◆ Instructions for the task: Go over the entries and report the lines where the word "none" occurs.

◆ Detected change data:

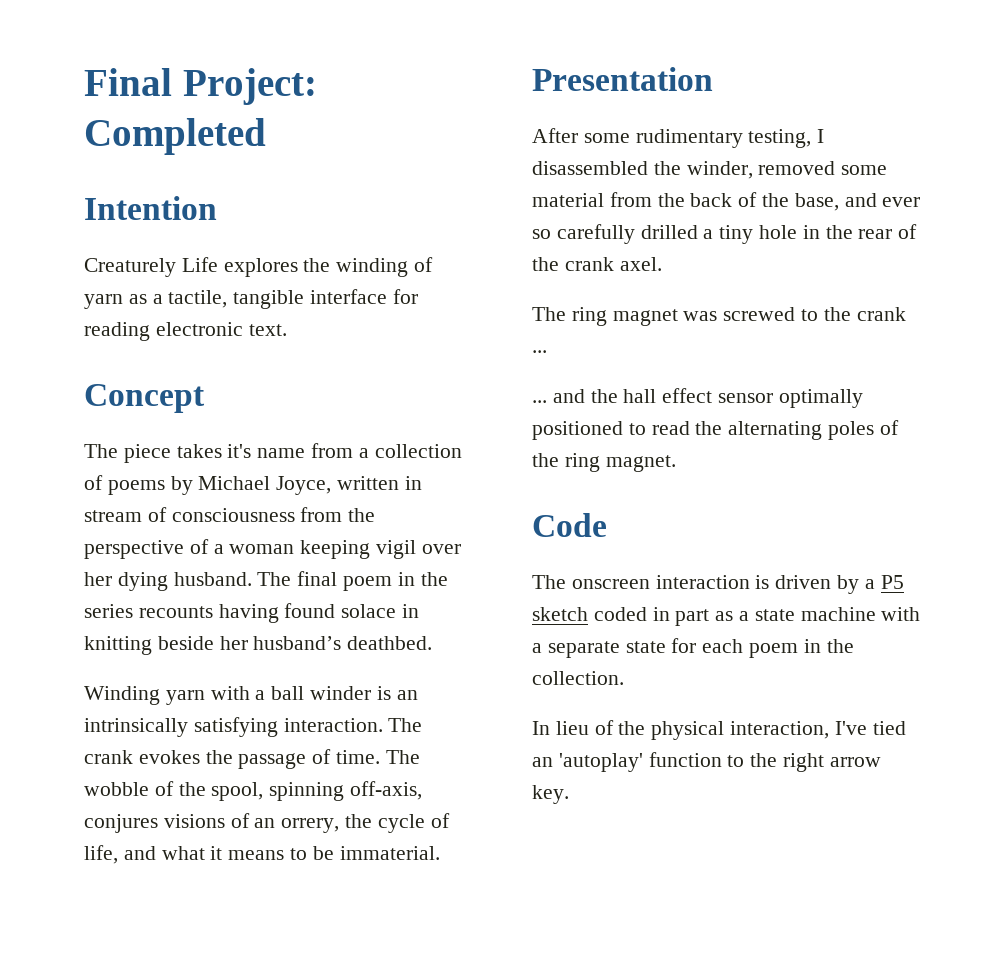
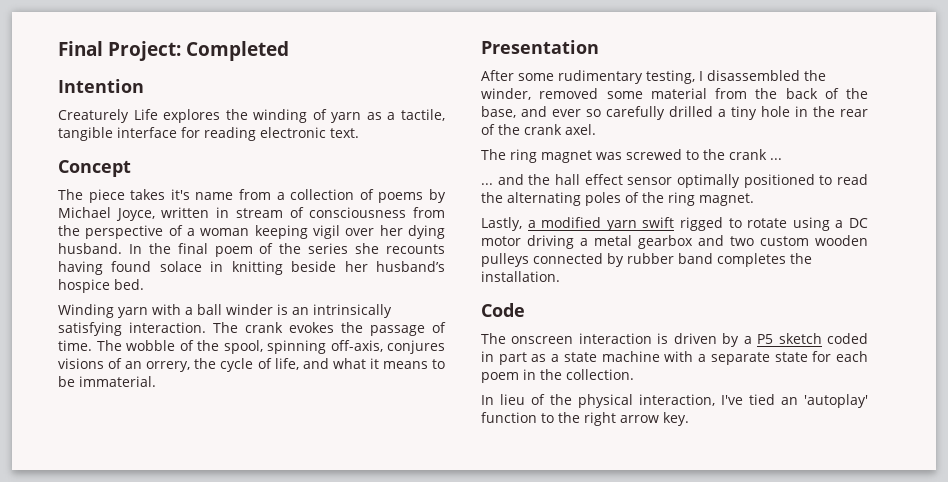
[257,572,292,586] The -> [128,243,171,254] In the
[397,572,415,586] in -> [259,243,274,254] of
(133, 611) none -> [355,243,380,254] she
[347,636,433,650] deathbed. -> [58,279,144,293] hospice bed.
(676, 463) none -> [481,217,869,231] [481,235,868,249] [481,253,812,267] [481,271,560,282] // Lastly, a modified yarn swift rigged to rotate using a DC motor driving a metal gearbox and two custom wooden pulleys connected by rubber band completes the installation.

◆ Response:
(133, 611) none -> [355,243,380,254] she
(676, 463) none -> [481,217,869,231] [481,235,868,249] [481,253,812,267] [481,271,560,282] // Lastly, a modified yarn swift rigged to rotate using a DC motor driving a metal gearbox and two custom wooden pulleys connected by rubber band completes the installation.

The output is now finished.